Click here to read Ricardo Vaz’s in-depth critique.

Or here is investigative journalist James Corbett’s take (and his own disclaimer):

The propaganda surrounding the “Russia hacked the election” meme is, quite frankly, beneath the intelligence of The Corbett Report community. But this hodgepodge of evidence-free assertions is still driving the 24/7 fake news cycle, so today James rolls up his sleeve and shows the latest propaganda for what it is.

The silliness justly deserves to be ridiculed but still when the world’s most powerful nation is butting heads with its nuclear-armed rival we had better take stock. As we enter into exceptionally turbulent times, the mind-numbing absurdity of current affairs ought not to obscure this. So surely the most troubling aspect in the ongoing farce is the leading part played by our lamentable media, whose remaining purpose has now been reduced to the repackaging and peddling of an authorised narrative – no matter how nonsensical or deficient in factual basis.

As Glenn Greenwald recently said in an interview (January 5th) on Democracy Now! “the same people pretending to be crusaders against fake news… are themselves disseminating it more aggressively than anyone else”.

Reminding us of what he described as “two of the most humiliating debacles in American journalism over the last several years”, Greenwald said:

The first was on November 24th, when they claimed, based on a newly formed anonymous group, that there has been a very widespread, successful effort to implant Kremlin propaganda in the American discourse. And they accomplish this by giving credence to this secret list that this anonymous group of cowards had created in which they claim that a whole range of American media outlets and websites, such as the Drudge Report and other libertarian critics of Hillary Clinton on the right and long-standing left-wing critics of the Democratic Party, like Naked Capitalism and Truthout and Truthdig on the left—they decree them to be tools of Kremlin propaganda. And The Washington Post created this huge story, that went all over the place, based upon giving credence to this list and saying that Russian propaganda had been viewed more than 200 million times in the United States. Journalists all over Twitter, throughout the American media, mindlessly spread it, aggressively endorsed it. It became a huge story. And over the course of the next two weeks, the story completely collapsed, and there’s now a major editor’s note at the top of the article disclaiming the key source, saying that they did not intend to in any way vouch for the validity of the findings of the source on which the entire story was based.
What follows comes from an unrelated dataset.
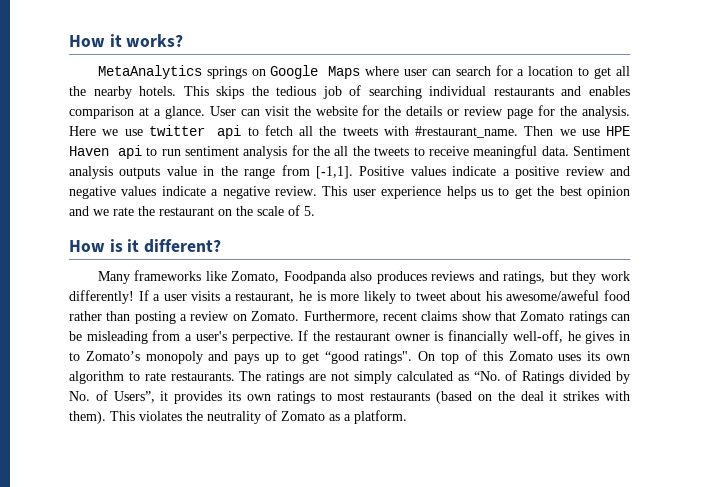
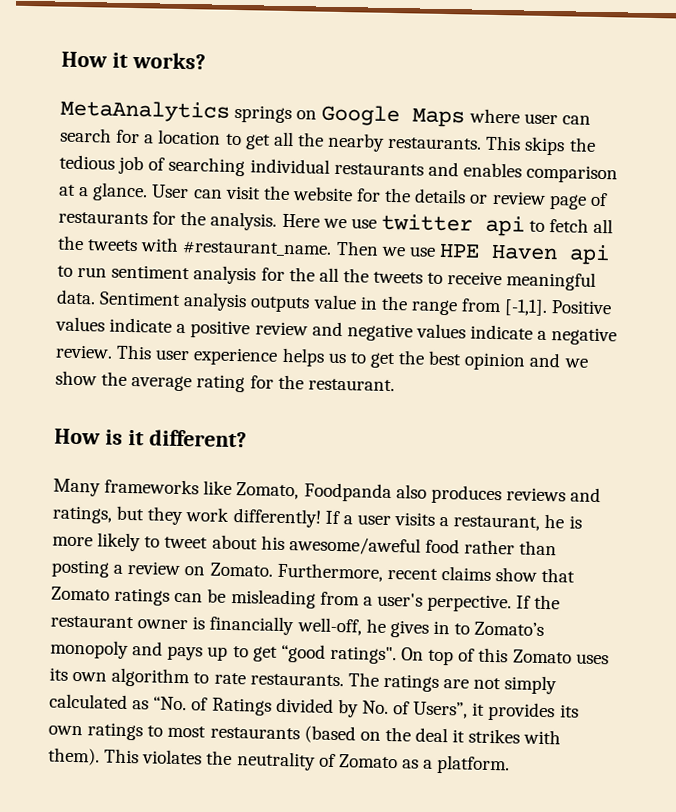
[139,86,177,96] hotels. -> [387,136,483,150] restaurants.
(534, 113) none -> [589,192,608,207] [58,211,148,225] of restaurants
[113,205,315,216] rate the restaurant on the scale of 5. -> [55,370,395,393] show the average rating for the restaurant.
But even more embarrassing was this weekend, when the Post trumpeted this story on Friday night that Vladimir Putin and Russia had hacked into the electric grid of the United States through a Vermont utility, which caused Vermont officials like the governor and Senator Pat Leahy to issue statements saying Vladimir Putin is trying to endanger the safety and the welfare of Vermonters by stealing their heat in the winter. The whole story, from start to finish, turned out to be a complete fabrication. There was no invasion of the American electric grid. The malware that was found on one laptop had nothing to do with Russia. The story was completely false. And again, the American media, in this hysteria, kept spreading and endorsing it.

And in both cases, the retractions were barely noted. So you have millions of people being misled into this hysteria, into this view that Russia is this grave threat, and when the story journalistically collapses, they barely hear about it.

Click here to watch the full interview or read the full transcript on the Democracy Now! website.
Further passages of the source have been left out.